Data section =

_ _ _ _ _

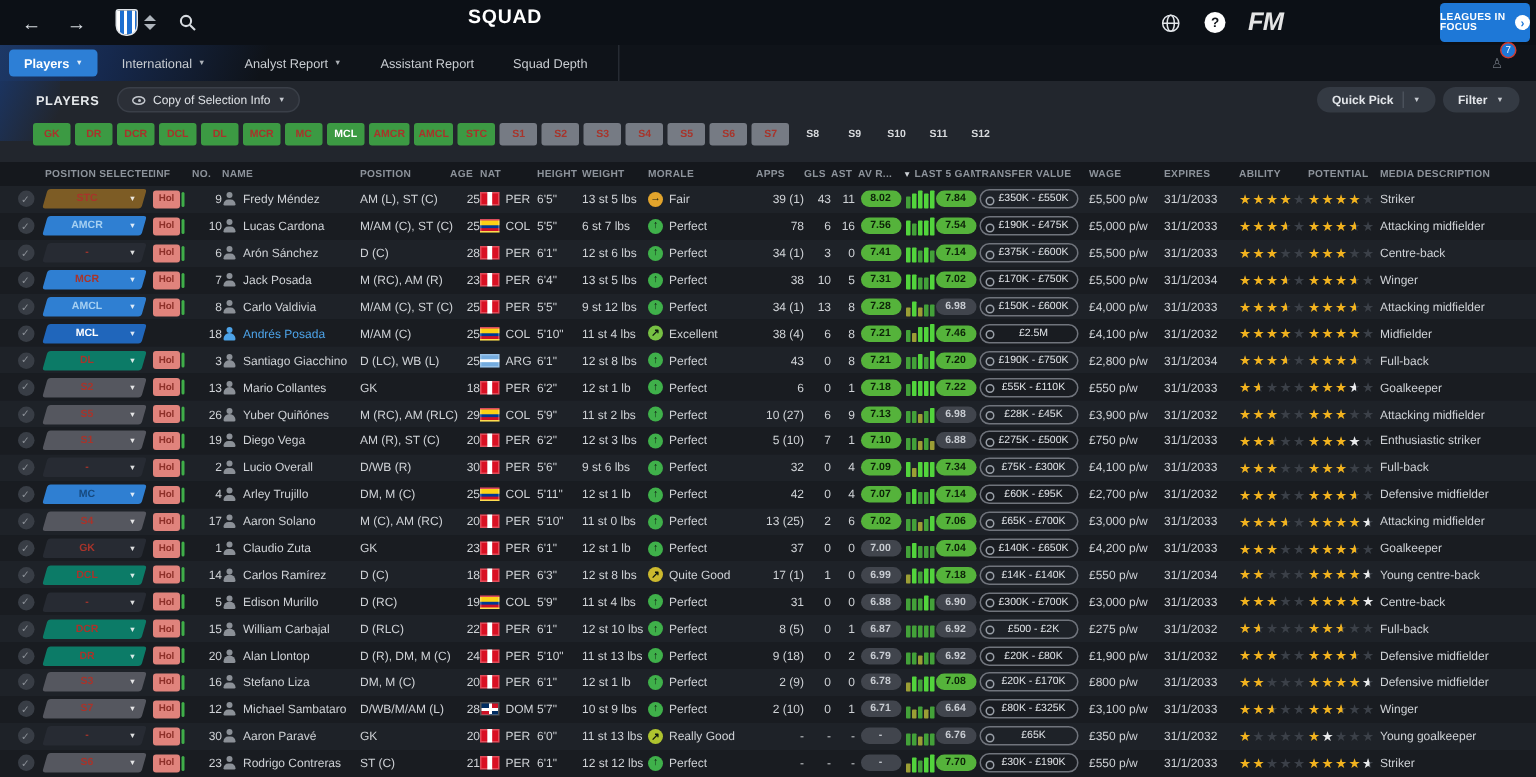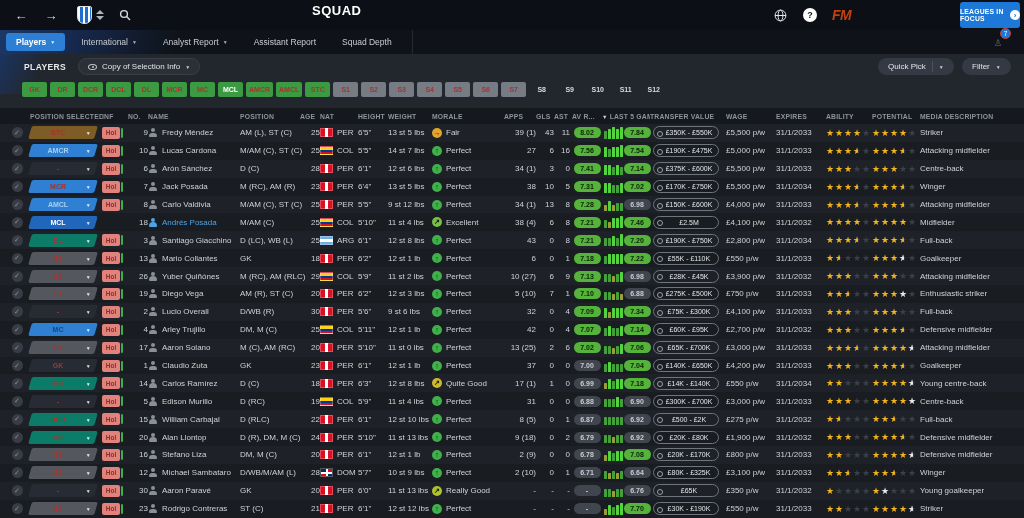--- a/index.html
+++ b/index.html
@@ -27,7 +27,7 @@
   .help{left:800px;width:20px;justify-content:center;}
   .help .q{width:14px;height:14px;border-radius:50%;background:#fff;color:#10141a;font-size:9px;font-weight:bold;
     display:flex;align-items:center;justify-content:center;}
-  .fmlogo{left:832px;color:#c2410c;font-weight:bold;font-style:italic;font-size:14px;letter-spacing:-.5px;text-align:center;}
+  .fmlogo{left:832px;color:#e5e5e5;font-weight:bold;font-style:italic;font-size:17px;letter-spacing:-.5px;text-align:center;}
   .datebox{position:absolute;left:862px;top:2px;width:92px;height:26px;background:#2e3239;border-radius:3px;
     text-align:center;z-index:3;cursor:pointer;}
   .date{font-size:8.5px;font-weight:bold;color:#fff;margin-top:3px;}

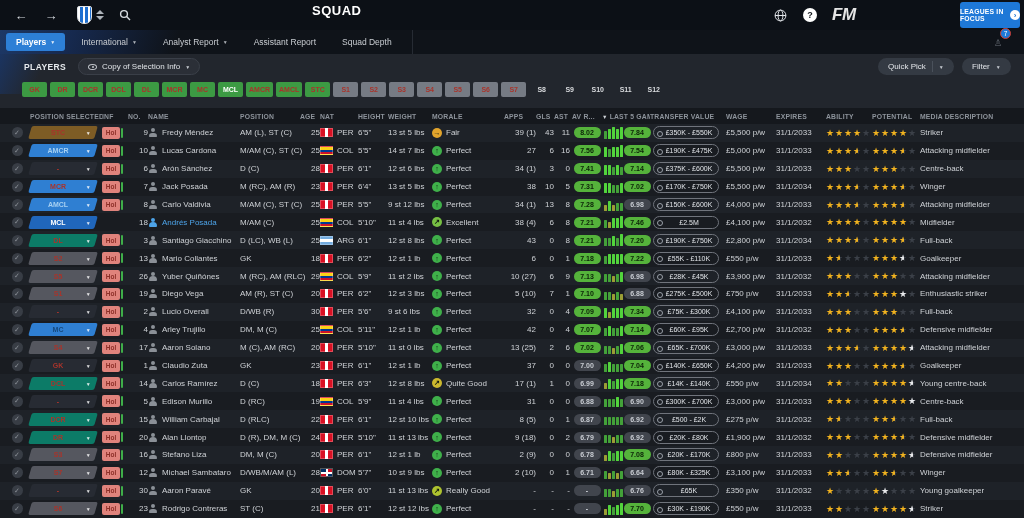--- a/index.html
+++ b/index.html
@@ -64,7 +64,7 @@
   .viewsel .vtext{font-size:8px;color:#dfe2e6;}
   .btn{position:absolute;top:4px;height:17px;background:#343a43;border-radius:9px;display:flex;align-items:center;
     gap:6px;padding:0 10px;cursor:pointer;}
-  .btn .btext{font-size:8px;color:#e2e5e9;font-weight:normal;}
+  .btn .btext{font-size:8px;color:#e2e5e9;font-weight:bold;}
   .btn .bdiv{width:1px;height:11px;background:#4a515b;}
   .caret{font-size:5px;color:#c6cad0;}
   .chips{position:absolute;left:22px;top:28px;display:flex;gap:3px;}

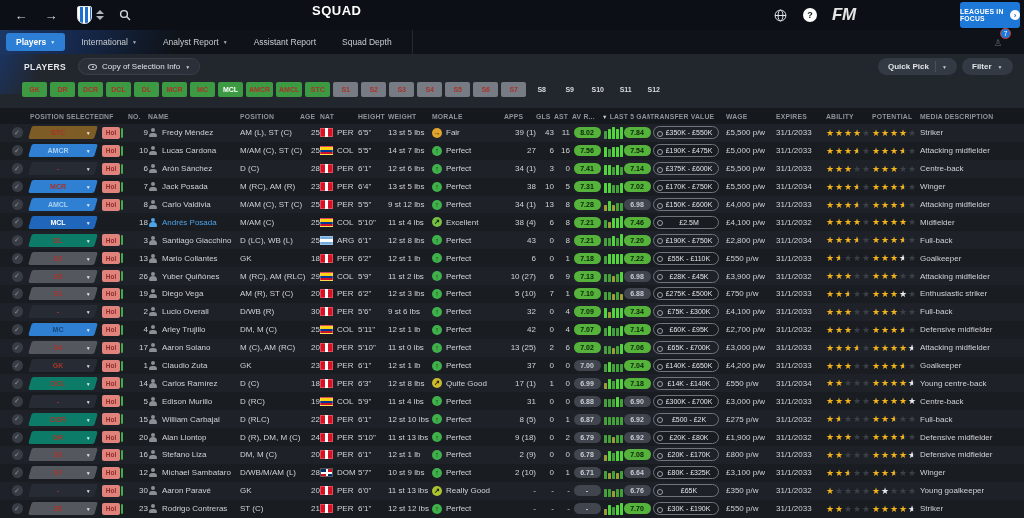--- a/index.html
+++ b/index.html
@@ -400,7 +400,7 @@
           <span>COL</span>
         </div>
         <div class="c c-ht">5'5"</div>
-        <div class="c c-wt">14 st 7 lbs</div>
+        <div class="c c-wt">6 st 7 lbs</div>
         <div class="c c-morale">
           <span class="micon m-perfect">↑</span>
           <span>Perfect</span>

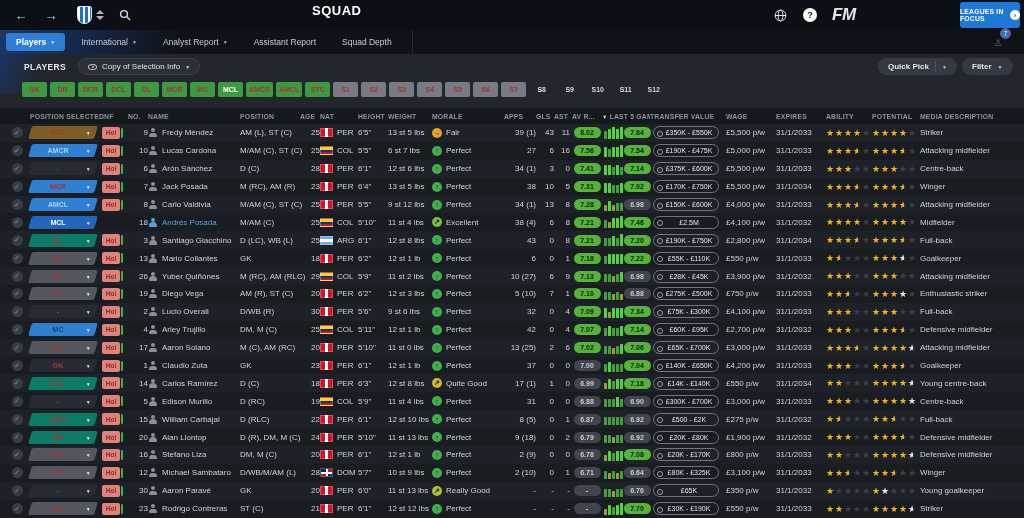--- a/index.html
+++ b/index.html
@@ -405,7 +405,7 @@
           <span class="micon m-perfect">↑</span>
           <span>Perfect</span>
         </div>
-        <div class="c c-apps">27</div>
+        <div class="c c-apps">78</div>
         <div class="c c-gls">6</div>
         <div class="c c-ast">16</div>
         <div class="c c-avr">

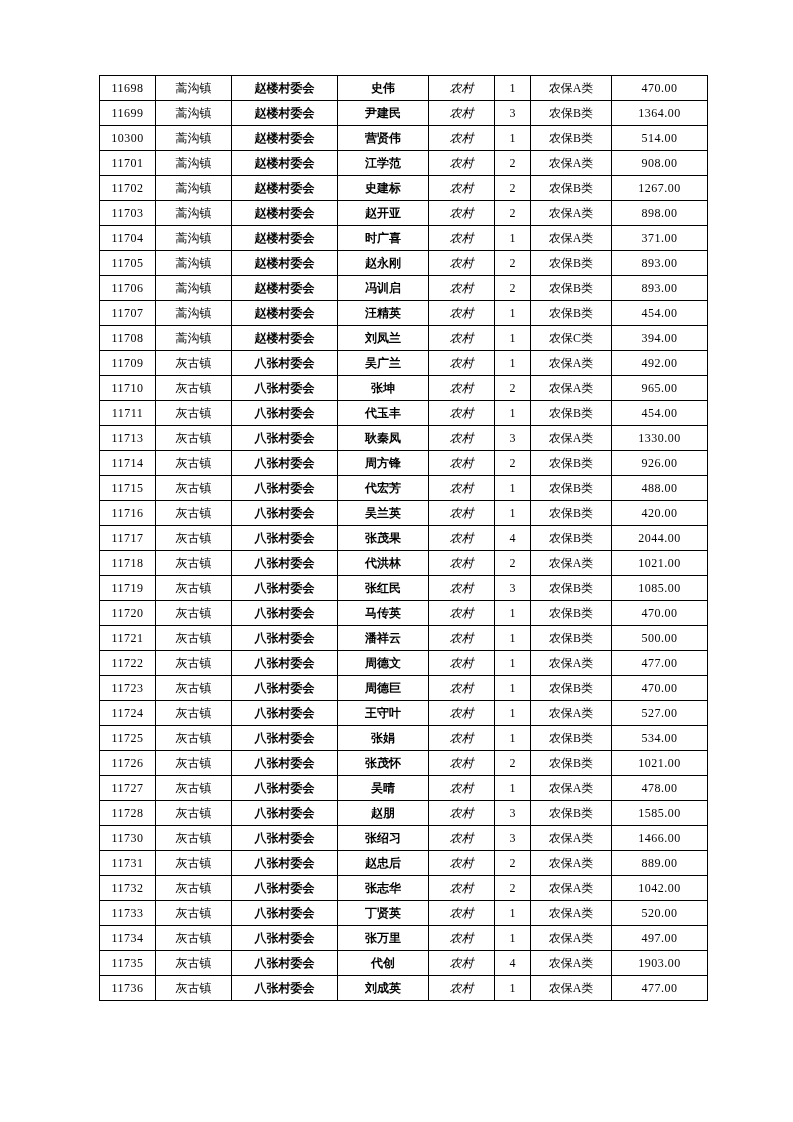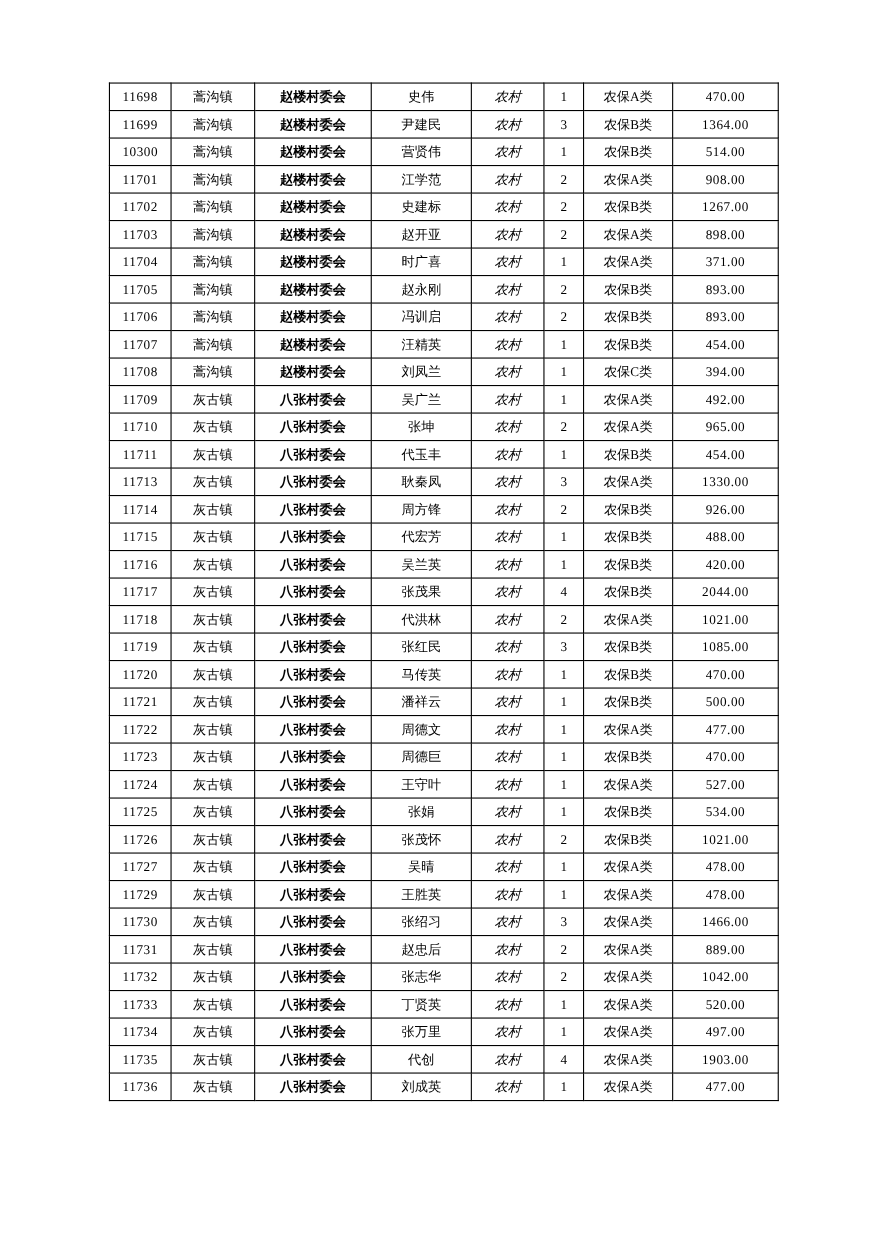--- a/index.html
+++ b/index.html
@@ -43,7 +43,7 @@
   td.col-id       { width: 55px;  letter-spacing: 0.5px; }
   td.col-town     { width: 75px;  }
   td.col-village  { width: 105px; font-weight: bold; }
-  td.col-name     { width: 90px;  }
+  td.col-name     { width: 90px; font-weight: bold;  }
   td.col-res      { width: 65px; font-style: italic;  }
   td.col-count    { width: 35px;  }
   td.col-cat      { width: 80px;  }

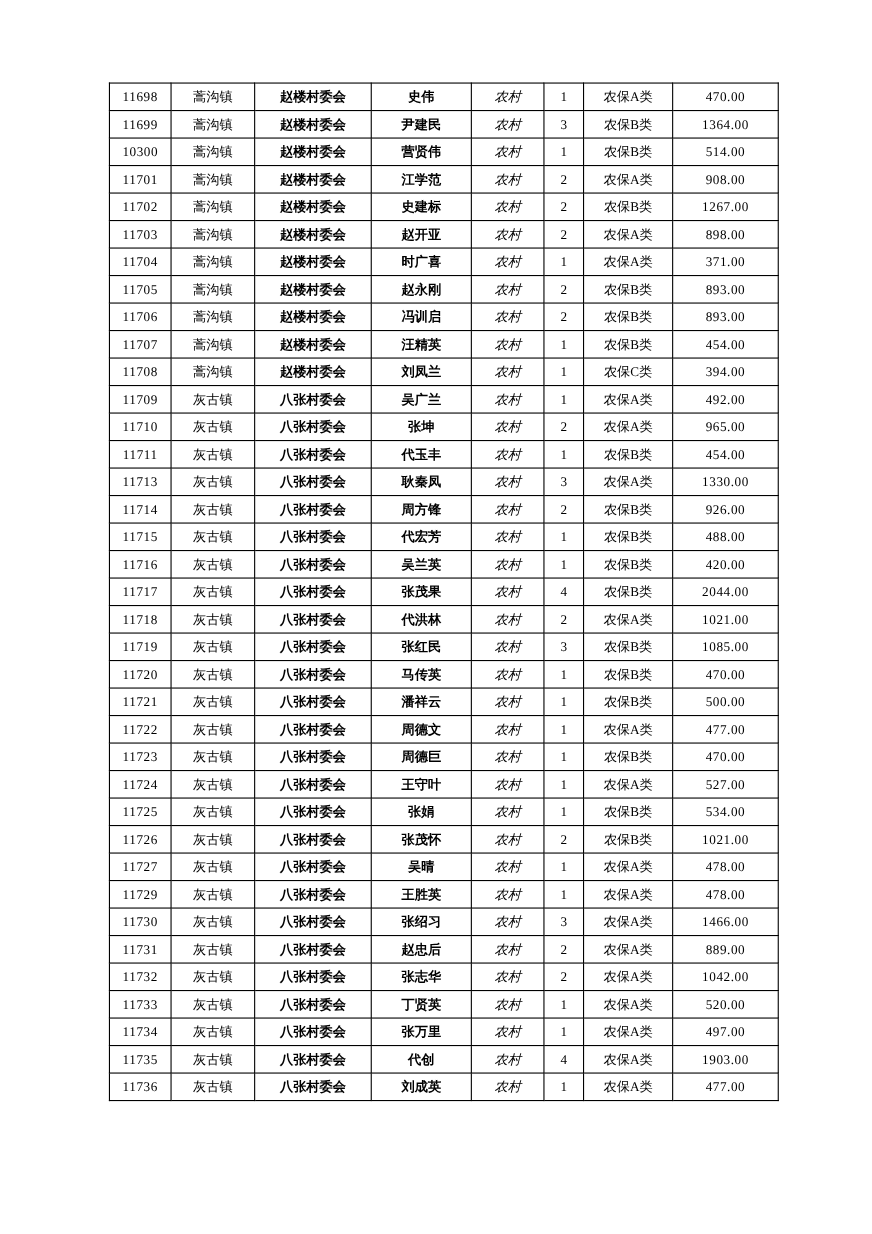--- a/index.html
+++ b/index.html
@@ -375,6 +375,16 @@
     <td class="col-amount">478.00</td>
   </tr>
 
+  <tr>
+    <td class="col-id">11728</td>
+    <td class="col-town">灰古镇</td>
+    <td class="col-village">八张村委会</td>
+    <td class="col-name">赵朋</td>
+    <td class="col-res">农村</td>
+    <td class="col-count">3</td>
+    <td class="col-cat">农保B类</td>
+    <td class="col-amount">1585.00</td>
+  </tr>
 
   <tr>
     <td class="col-id">11729</td>

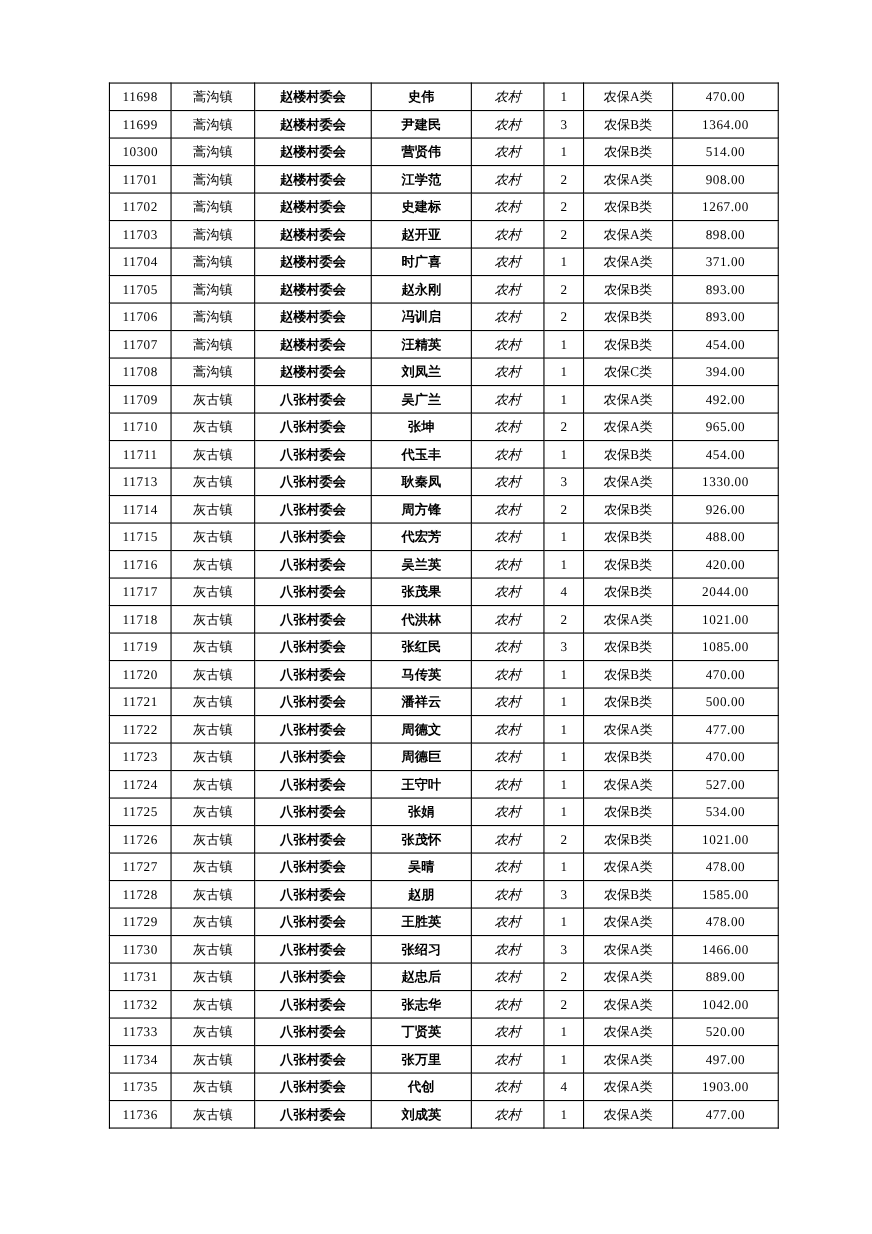--- a/index.html
+++ b/index.html
@@ -386,16 +386,6 @@
     <td class="col-amount">1585.00</td>
   </tr>
 
-  <tr>
-    <td class="col-id">11729</td>
-    <td class="col-town">灰古镇</td>
-    <td class="col-village">八张村委会</td>
-    <td class="col-name">王胜英</td>
-    <td class="col-res">农村</td>
-    <td class="col-count">1</td>
-    <td class="col-cat">农保A类</td>
-    <td class="col-amount">478.00</td>
-  </tr>
 
   <tr>
     <td class="col-id">11730</td>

_ _ _ _ _

Repeat the whole listing above word for word, but keep any picture out of it.

Response to this exercise =
--- a/index.html
+++ b/index.html
@@ -27,7 +27,7 @@
   .help{left:800px;width:20px;justify-content:center;}
   .help .q{width:14px;height:14px;border-radius:50%;background:#fff;color:#10141a;font-size:9px;font-weight:bold;
     display:flex;align-items:center;justify-content:center;}
-  .fmlogo{left:832px;color:#c2410c;font-weight:bold;font-style:italic;font-size:14px;letter-spacing:-.5px;text-align:center;}
+  .fmlogo{left:832px;color:#e5e5e5;font-weight:bold;font-style:italic;font-size:17px;letter-spacing:-.5px;text-align:center;}
   .datebox{position:absolute;left:862px;top:2px;width:92px;height:26px;background:#2e3239;border-radius:3px;
     text-align:center;z-index:3;cursor:pointer;}
   .date{font-size:8.5px;font-weight:bold;color:#fff;margin-top:3px;}

--- a/index.html
+++ b/index.html
@@ -64,7 +64,7 @@
   .viewsel .vtext{font-size:8px;color:#dfe2e6;}
   .btn{position:absolute;top:4px;height:17px;background:#343a43;border-radius:9px;display:flex;align-items:center;
     gap:6px;padding:0 10px;cursor:pointer;}
-  .btn .btext{font-size:8px;color:#e2e5e9;font-weight:normal;}
+  .btn .btext{font-size:8px;color:#e2e5e9;font-weight:bold;}
   .btn .bdiv{width:1px;height:11px;background:#4a515b;}
   .caret{font-size:5px;color:#c6cad0;}
   .chips{position:absolute;left:22px;top:28px;display:flex;gap:3px;}

--- a/index.html
+++ b/index.html
@@ -400,7 +400,7 @@
           <span>COL</span>
         </div>
         <div class="c c-ht">5'5"</div>
-        <div class="c c-wt">14 st 7 lbs</div>
+        <div class="c c-wt">6 st 7 lbs</div>
         <div class="c c-morale">
           <span class="micon m-perfect">↑</span>
           <span>Perfect</span>

--- a/index.html
+++ b/index.html
@@ -405,7 +405,7 @@
           <span class="micon m-perfect">↑</span>
           <span>Perfect</span>
         </div>
-        <div class="c c-apps">27</div>
+        <div class="c c-apps">78</div>
         <div class="c c-gls">6</div>
         <div class="c c-ast">16</div>
         <div class="c c-avr">

--- a/index.html
+++ b/index.html
@@ -43,7 +43,7 @@
   td.col-id       { width: 55px;  letter-spacing: 0.5px; }
   td.col-town     { width: 75px;  }
   td.col-village  { width: 105px; font-weight: bold; }
-  td.col-name     { width: 90px;  }
+  td.col-name     { width: 90px; font-weight: bold;  }
   td.col-res      { width: 65px; font-style: italic;  }
   td.col-count    { width: 35px;  }
   td.col-cat      { width: 80px;  }

--- a/index.html
+++ b/index.html
@@ -375,6 +375,16 @@
     <td class="col-amount">478.00</td>
   </tr>
 
+  <tr>
+    <td class="col-id">11728</td>
+    <td class="col-town">灰古镇</td>
+    <td class="col-village">八张村委会</td>
+    <td class="col-name">赵朋</td>
+    <td class="col-res">农村</td>
+    <td class="col-count">3</td>
+    <td class="col-cat">农保B类</td>
+    <td class="col-amount">1585.00</td>
+  </tr>
 
   <tr>
     <td class="col-id">11729</td>

--- a/index.html
+++ b/index.html
@@ -386,16 +386,6 @@
     <td class="col-amount">1585.00</td>
   </tr>
 
-  <tr>
-    <td class="col-id">11729</td>
-    <td class="col-town">灰古镇</td>
-    <td class="col-village">八张村委会</td>
-    <td class="col-name">王胜英</td>
-    <td class="col-res">农村</td>
-    <td class="col-count">1</td>
-    <td class="col-cat">农保A类</td>
-    <td class="col-amount">478.00</td>
-  </tr>
 
   <tr>
     <td class="col-id">11730</td>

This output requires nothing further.